▶ The problem: If a line in the entries includes "number", show that line.

(Change detection outputs)
=== Section Start ===

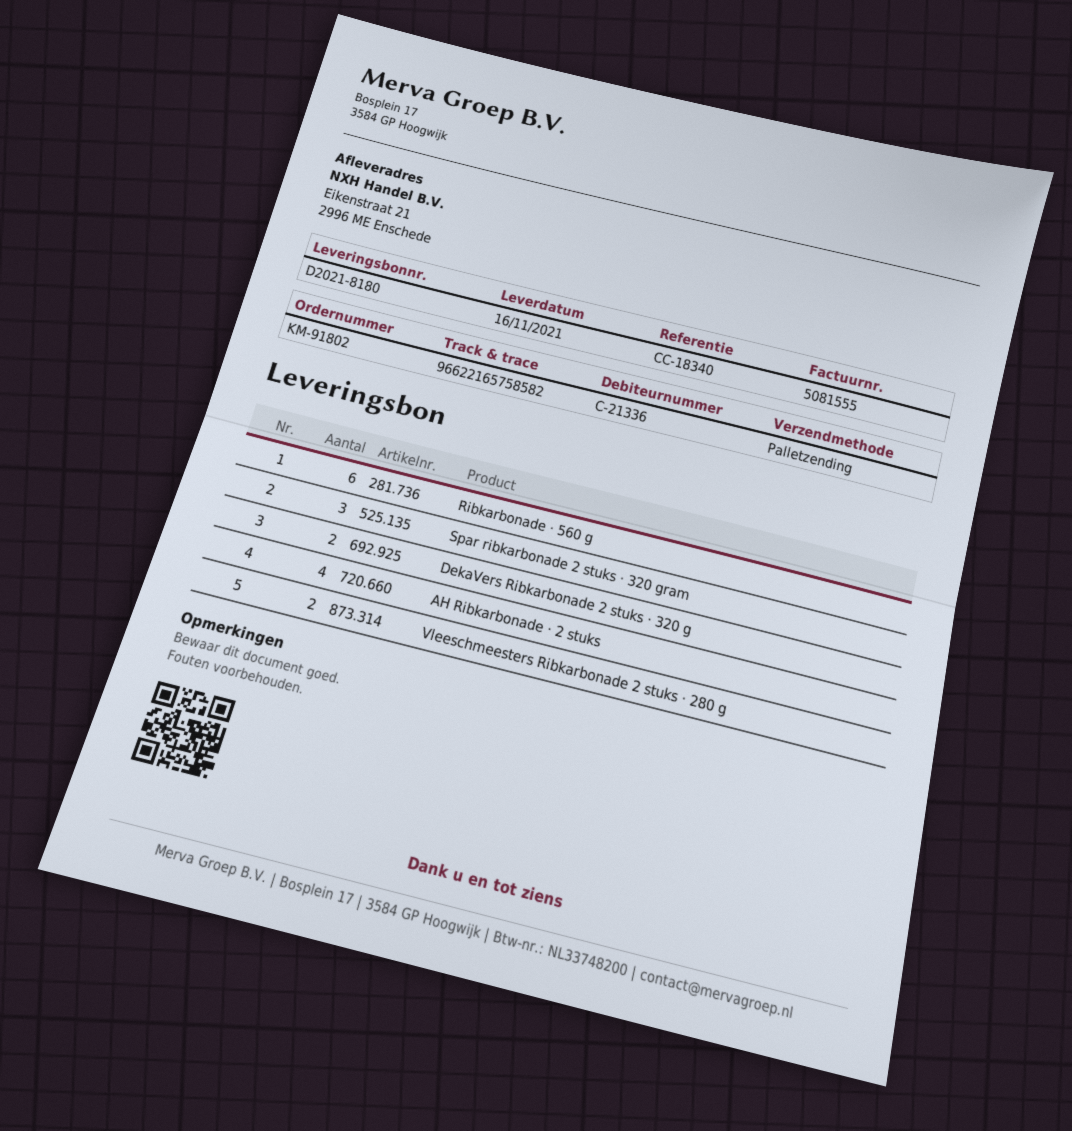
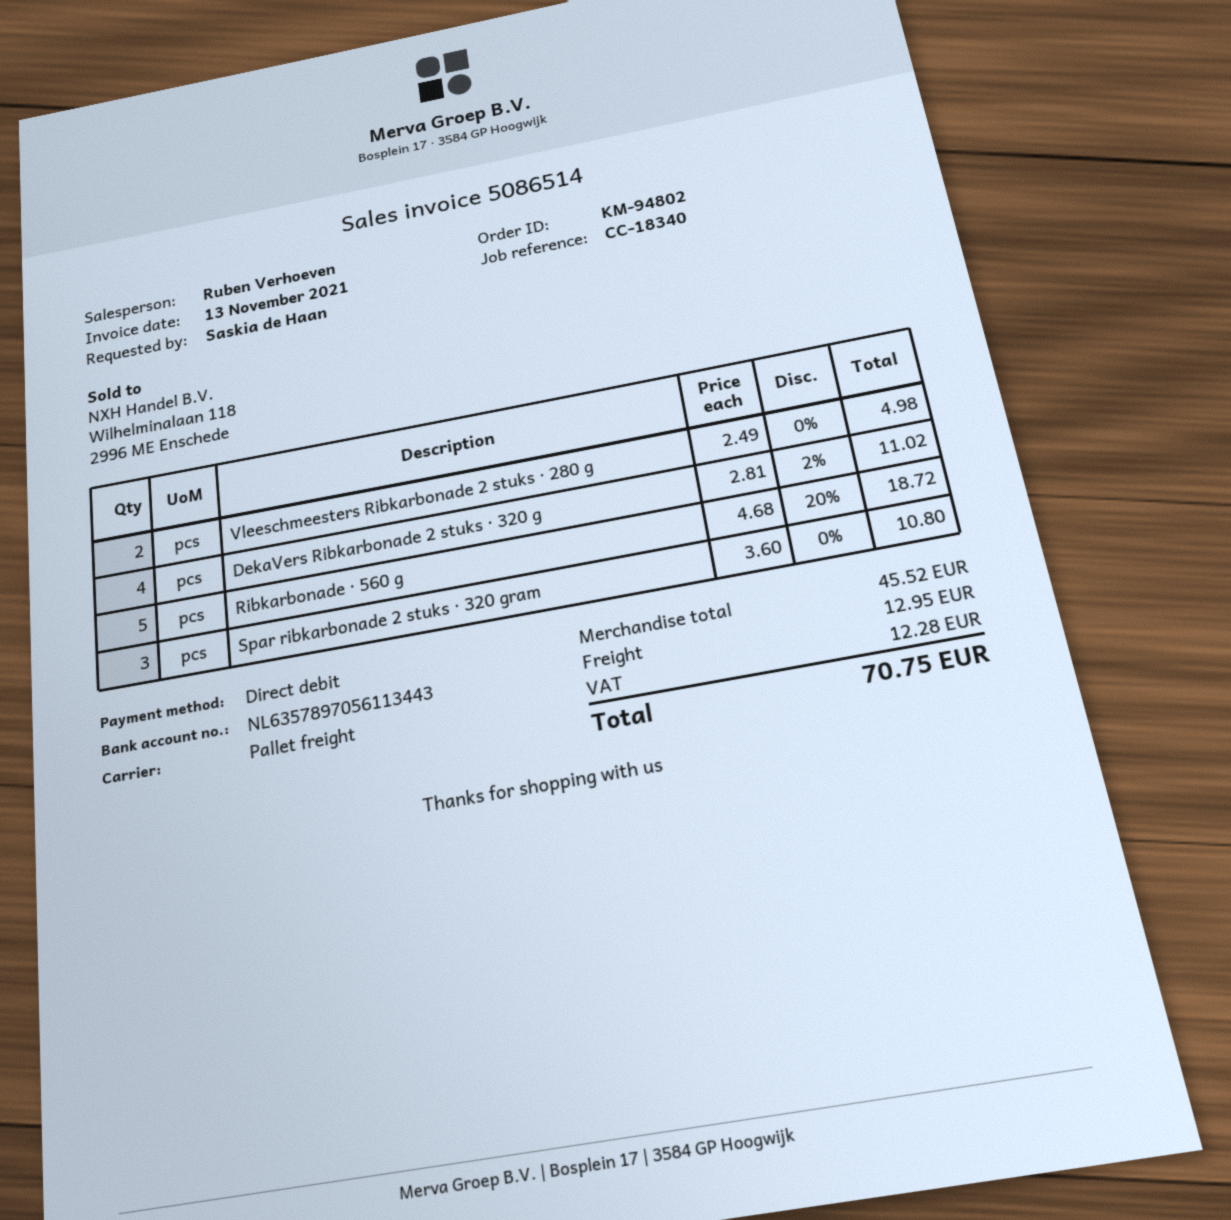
order number: KM-91802 -> KM-94802
invoice number: 5081555 -> 5086514
Ribkarbonade · 560 g: 6 -> 5
DekaVers Ribkarbonade 2 stuks · 320 g: 2 -> 4
AH Ribkarbonade · 2 stuks: 4 -> none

=== Section End ===

▶ Expected output:
order number: KM-91802 -> KM-94802
invoice number: 5081555 -> 5086514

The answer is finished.